At Last, Apple Unveils Its AR Headset, Rebranded as ‘Spatial Computer’
Apple’s mixed-reality headset offers a plethora of technological innovations, including a new SoC that prevents users from experiencing nausea while wearing the headset.
Look for our continued WWDC23 coverage tommorrow in our article on Apple's M2 Ultra and Mac Studio.
For years, rumors have been swirling about Apple’s potential entry into the AR/VR market. While other companies put out headsets that were met with mixed reviews, they failed to spark widespread consumer adoption—and many in the industry optimistically waited for Apple to release a headset of its own.
Apple Vision Pro. Image courtesy of Apple
This week, the wait finally came to an end when Apple unveiled Apple Vision Pro, the company’s first “spatial computer,” at WWDC23. This novel tech from Apple comes rife with brand-new technological innovations that set it apart from past headsets. In this piece, we’ll take a look at the Vision Pro headset on a high level and discuss the new silicon powering the company's first spatial computer.
Vision Pro: The High-level Overview
Apple Vision Pro is a mixed-reality headset, meaning that it operates both as a VR headset (complete immersion) and an AR headset (partial immersion). There is an abundance of technologies we can discuss when it comes to Apple Vision Pro, but since we’re EEs, we’ll look specifically at the hardware.
The device employs a myriad of sensors supported by sophisticated hardware. To interpret the physical world around the user, the headset features an array of sensors, including two main forward-facing cameras, four downward-facing cameras, two side-facing cameras, a true-depth (3D) camera, and a LiDAR scanner. To interface with the user’s eyes, the product features an array of IR cameras and LED illuminators on the inside of the headset.
The outward-facing sensors on Vision Pro. Image courtesy of Apple
The Vision Pro introduces two processors to process this sensing and support Vision OS: the M2 and the all-new R1. For visuals, each eye has a custom-made micro-OLED display that offers a resolution greater than a 4K TV for each eye.

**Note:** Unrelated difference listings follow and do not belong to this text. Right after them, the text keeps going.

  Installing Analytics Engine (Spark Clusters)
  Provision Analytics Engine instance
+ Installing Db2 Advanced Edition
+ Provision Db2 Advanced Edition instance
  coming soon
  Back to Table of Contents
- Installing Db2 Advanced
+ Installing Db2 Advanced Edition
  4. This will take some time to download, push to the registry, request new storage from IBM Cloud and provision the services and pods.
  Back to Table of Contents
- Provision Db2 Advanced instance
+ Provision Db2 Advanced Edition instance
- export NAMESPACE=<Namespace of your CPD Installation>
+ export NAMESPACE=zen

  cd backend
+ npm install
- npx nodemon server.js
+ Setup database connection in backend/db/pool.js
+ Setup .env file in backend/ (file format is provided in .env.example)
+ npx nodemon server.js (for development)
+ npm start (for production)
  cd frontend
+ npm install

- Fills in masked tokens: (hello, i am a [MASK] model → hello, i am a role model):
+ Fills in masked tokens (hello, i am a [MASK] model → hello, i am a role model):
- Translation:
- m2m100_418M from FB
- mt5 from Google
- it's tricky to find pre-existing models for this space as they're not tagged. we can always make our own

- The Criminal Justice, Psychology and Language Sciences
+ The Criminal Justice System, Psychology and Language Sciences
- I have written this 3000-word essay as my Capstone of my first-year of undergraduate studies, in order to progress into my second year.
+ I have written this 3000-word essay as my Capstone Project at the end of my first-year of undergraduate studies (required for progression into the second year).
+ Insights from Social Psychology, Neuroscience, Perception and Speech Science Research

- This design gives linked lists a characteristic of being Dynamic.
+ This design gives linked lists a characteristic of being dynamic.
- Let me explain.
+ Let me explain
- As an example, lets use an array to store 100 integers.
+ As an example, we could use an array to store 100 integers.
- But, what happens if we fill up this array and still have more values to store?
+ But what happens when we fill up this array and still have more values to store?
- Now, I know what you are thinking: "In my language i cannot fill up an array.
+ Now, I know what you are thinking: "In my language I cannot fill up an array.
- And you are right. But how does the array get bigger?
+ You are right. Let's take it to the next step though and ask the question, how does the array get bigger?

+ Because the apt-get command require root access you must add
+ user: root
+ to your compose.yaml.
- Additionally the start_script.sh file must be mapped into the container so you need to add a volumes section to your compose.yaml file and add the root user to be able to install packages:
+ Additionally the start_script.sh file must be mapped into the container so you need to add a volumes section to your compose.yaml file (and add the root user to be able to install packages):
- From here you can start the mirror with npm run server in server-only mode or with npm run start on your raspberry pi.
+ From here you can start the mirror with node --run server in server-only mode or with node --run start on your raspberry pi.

Unlike competitors such as Microsoft’s Holo Lens or the Meta Quest, which fully contain the hardware in the headset, Apple’s Vision Pro’s battery is separate from the headset. Instead, the device’s battery is meant to go in the user’s pocket and connects to the headset via a USB cable. By separating the battery from the headset, Apple made its headset lighter and prevented it from overheating—both common complaints of AR/VR headsets.
The R1 Chip
One of the biggest barriers facing AR/VR headsets so far has been the feeling of nausea users experience because of the lag between processed data and visual data. Apple claims to have remedied this issue in the Apple Vision Pro with its new in-house R1 chip.
The Apple Vision Pro introduces the R1 chip for the first time. Screenshot from Apple
Apple has not revealed many details about the R1 chip, but the chip has been confirmed as an Apple-custom silicon solution designed explicitly for sensor processing and fusion. According to Apple, the R1 simultaneously processes input from 12 cameras, five sensors, and six microphones with extremely low latency to eliminate the lag between sensed and experienced data. The R1 is also said to stream new images to the user’s eyes in under 12 milliseconds—eight times faster than the blink of a human eye.
The R1 works alongside Apple's M2 SoC in the Apple Vision Pro, where the M2 does the heavy lifting for non-sensor computing. The M2 can achieve up to 15.8 TOPS of AI compute and achieves a memory bandwidth of 100 GB/s.
Is This the One?
AR/VR has long been touted as a potential next wave in computing, but to this point, no company has produced a product to make it a reality. It’s hard to say whether or not Apple’s Vision Pro may be the headset to change this trajectory for AR headsets, but if there were ever a company with the resources, ethos, and technology to make it possible, it’d be Apple.